Disambiguation of Emotion Annotations by Contextualizing Events in Plausible Narratives

arXiv cs.CL / 3/23/2026

💬 OpinionIdeas & Deep AnalysisModels & Research

Key Points

  • The paper develops a method to automatically generate plausible backstories that contextualize text to resolve ambiguity in emotion analysis.
  • It introduces the Emotional BackStories (EBS) dataset, enabling systematic study of contextualized emotion analysis.
  • Automatic and human annotations show that the generated narratives help clarify interpretations for certain emotions, particularly relief and sadness, but not for joy.
  • The approach combines short story generation techniques to produce coherent narratives that illustrate different readers' potential interpretations.
  • The work demonstrates how contextualized narratives can be used to analyze and improve emotion annotation workflows.

Abstract

Ambiguity in emotion analysis stems both from potentially missing information and the subjectivity of interpreting a text.

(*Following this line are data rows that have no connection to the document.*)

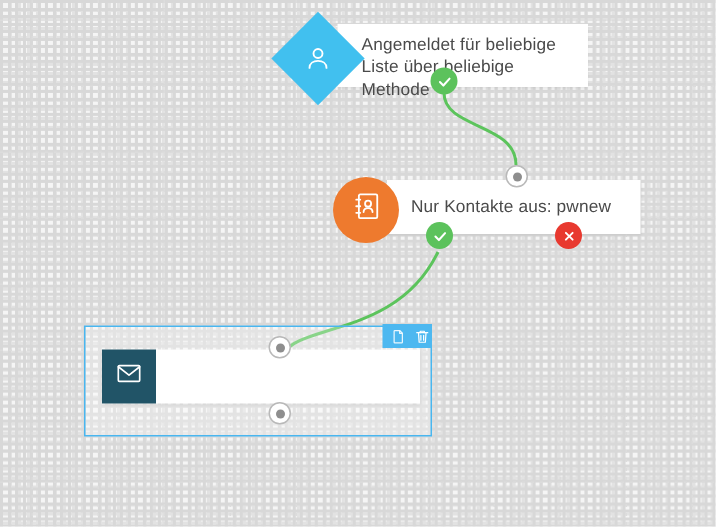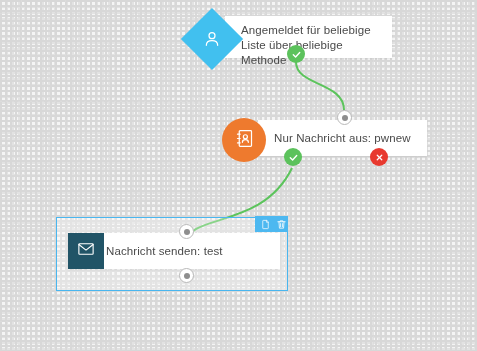--- a/index.html
+++ b/index.html
@@ -233,7 +233,7 @@
     </span>
   </div>
 
-  <div class="card-label" style="left:274px; top:131px; width:160px;">Nur Nachricht aus: pwnew</div>
+  <div class="card-label" style="left:274px; top:131px; width:160px;">Nur Kontakte aus: pwnew</div>
 
   <div class="port" style="left:337px; top:110px;"></div>
 

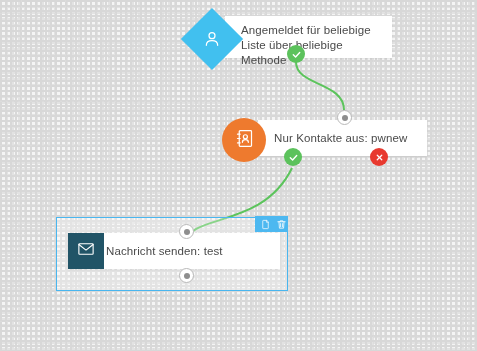--- a/index.html
+++ b/index.html
@@ -281,7 +281,6 @@
     </span>
   </div>
 
-  <div class="card-label" style="left:106px; top:244px; width:170px;">Nachricht senden: test</div>
 
   <div class="port" style="left:179px; top:224px;"></div>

The latter did receive substantial attention, but can we fill missing information to resolve ambiguity? We address this question by developing a method to automatically generate reasonable contexts for an otherwise ambiguous classification instance. These generated contexts may act as illustrations of potential interpretations by different readers, as they can fill missing information with their individual world knowledge. This task to generate plausible narratives is a challenging one: We combine techniques from short story generation to achieve coherent narratives. The resulting English dataset of Emotional BackStories, EBS, allows for the first comprehensive and systematic examination of contextualized emotion analysis. We conduct automatic and human annotation and find that the generated contextual narratives do indeed clarify the interpretation of specific emotions. Particularly relief and sadness benefit from our approach, while joy does not require the additional context we provide.